Objective Individuals with psoriasis (PsO) or psoriatic arthritis (PsA) have an elevated risk of major adverse cardiac events (MACE), which include congestive heart failure (CHF), myocardial infarction (MI), and cerebrovascular accident (CVA). Biologic disease-modifying antirheumatic drugs (bDMARDs) may reduce cardiovascular risk; however, whether MACE risk differs by bDMARD class for this population is unknown.
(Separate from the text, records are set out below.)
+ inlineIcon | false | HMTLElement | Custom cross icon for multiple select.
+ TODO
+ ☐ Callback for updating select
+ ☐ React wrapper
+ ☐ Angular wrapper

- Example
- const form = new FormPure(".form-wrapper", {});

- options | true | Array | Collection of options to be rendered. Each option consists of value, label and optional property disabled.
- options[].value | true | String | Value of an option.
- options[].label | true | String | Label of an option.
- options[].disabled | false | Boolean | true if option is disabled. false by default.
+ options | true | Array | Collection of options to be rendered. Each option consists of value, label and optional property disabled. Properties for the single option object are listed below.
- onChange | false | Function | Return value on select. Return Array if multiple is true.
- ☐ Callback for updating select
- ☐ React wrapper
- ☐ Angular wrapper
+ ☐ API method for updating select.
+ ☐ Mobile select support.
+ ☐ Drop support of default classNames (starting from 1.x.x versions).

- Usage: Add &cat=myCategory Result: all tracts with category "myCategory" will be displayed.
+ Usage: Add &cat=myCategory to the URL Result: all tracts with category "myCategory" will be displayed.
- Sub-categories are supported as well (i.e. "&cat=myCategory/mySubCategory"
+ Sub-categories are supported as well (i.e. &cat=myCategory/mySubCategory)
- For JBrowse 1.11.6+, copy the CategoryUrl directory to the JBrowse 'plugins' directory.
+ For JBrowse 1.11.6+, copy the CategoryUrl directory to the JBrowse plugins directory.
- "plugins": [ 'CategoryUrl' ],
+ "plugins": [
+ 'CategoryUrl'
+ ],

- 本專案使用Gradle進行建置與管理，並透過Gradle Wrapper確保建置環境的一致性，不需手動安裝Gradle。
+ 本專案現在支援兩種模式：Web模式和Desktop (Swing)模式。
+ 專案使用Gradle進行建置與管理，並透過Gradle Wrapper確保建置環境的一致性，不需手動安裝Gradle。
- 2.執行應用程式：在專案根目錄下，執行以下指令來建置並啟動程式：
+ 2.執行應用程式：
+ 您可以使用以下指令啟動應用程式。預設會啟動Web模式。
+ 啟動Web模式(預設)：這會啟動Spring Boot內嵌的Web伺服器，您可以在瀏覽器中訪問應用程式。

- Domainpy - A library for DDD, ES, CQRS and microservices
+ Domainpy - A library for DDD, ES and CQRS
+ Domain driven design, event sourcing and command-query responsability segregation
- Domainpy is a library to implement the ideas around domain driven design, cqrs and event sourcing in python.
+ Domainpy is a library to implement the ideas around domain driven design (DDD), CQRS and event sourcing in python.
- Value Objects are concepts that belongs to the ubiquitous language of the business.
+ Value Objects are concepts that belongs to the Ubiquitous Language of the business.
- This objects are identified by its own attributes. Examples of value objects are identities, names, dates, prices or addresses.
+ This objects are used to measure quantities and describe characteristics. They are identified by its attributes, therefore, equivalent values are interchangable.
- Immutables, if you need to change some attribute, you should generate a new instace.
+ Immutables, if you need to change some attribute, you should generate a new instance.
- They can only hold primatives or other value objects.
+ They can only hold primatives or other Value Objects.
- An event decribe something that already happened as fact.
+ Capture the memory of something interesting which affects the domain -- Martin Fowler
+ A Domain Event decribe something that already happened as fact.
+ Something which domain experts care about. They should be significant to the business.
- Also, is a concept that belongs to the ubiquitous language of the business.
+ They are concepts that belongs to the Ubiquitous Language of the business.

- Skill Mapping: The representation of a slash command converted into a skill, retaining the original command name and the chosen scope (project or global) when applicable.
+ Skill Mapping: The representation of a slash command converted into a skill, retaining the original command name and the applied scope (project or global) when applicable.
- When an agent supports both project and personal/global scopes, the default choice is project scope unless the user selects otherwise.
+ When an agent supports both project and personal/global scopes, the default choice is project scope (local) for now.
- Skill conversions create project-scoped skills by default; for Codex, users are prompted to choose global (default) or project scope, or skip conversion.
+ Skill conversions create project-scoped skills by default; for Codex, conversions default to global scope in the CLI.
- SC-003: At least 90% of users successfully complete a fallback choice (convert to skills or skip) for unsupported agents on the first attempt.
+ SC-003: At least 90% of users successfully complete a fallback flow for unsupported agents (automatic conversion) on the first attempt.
Methods Using data from TriNetX database, we identified patients with PsO/PsA who were new bDMARD users, including tumor necrosis factor inhibitors (TNFi), interleukin (IL)-17A inhibitors (-i), IL-23i, or IL-12/23i. Time-dependent risk for MACE was calculated using weighted multinomial Cox proportional hazards regression with TNFi exposure as the referent. Additional analyses evaluated components of the primary outcome and baseline cardiovascular disease. A negative control outcome was used to assess bias.

Results We identified 32,758 patients with PsO/PsA who were new bDMARD users. Patients had PsO/PsA for a mean of 3.5 (SD 4.5) years prior to starting a biologic, the most common being TNFi (62.9%), followed by IL-17i (15.4%), IL-23i (11%), and IL-12/23i (10.7%). In weighted multinomial Cox proportional hazards regression, the adjusted risk of MACE was similar for IL-17Ai (adjusted hazard ratio [aHR] 0.98, 95% CI 0.73-1.32), IL-23i (aHR 0.84, 95% CI 0.54-1.31), and IL-12/23i (aHR 1.08, 95% CI 0.80-1.47) as compared to TNFi. Subset analyses supported the primary analysis. Negative control outcomes suggested adequate control of bias confounding.

Conclusion MACE risk does not significantly differ across bDMARD classes in patients with PsO/PsA. Therefore, cardiovascular risk should not guide biologic selection in this population.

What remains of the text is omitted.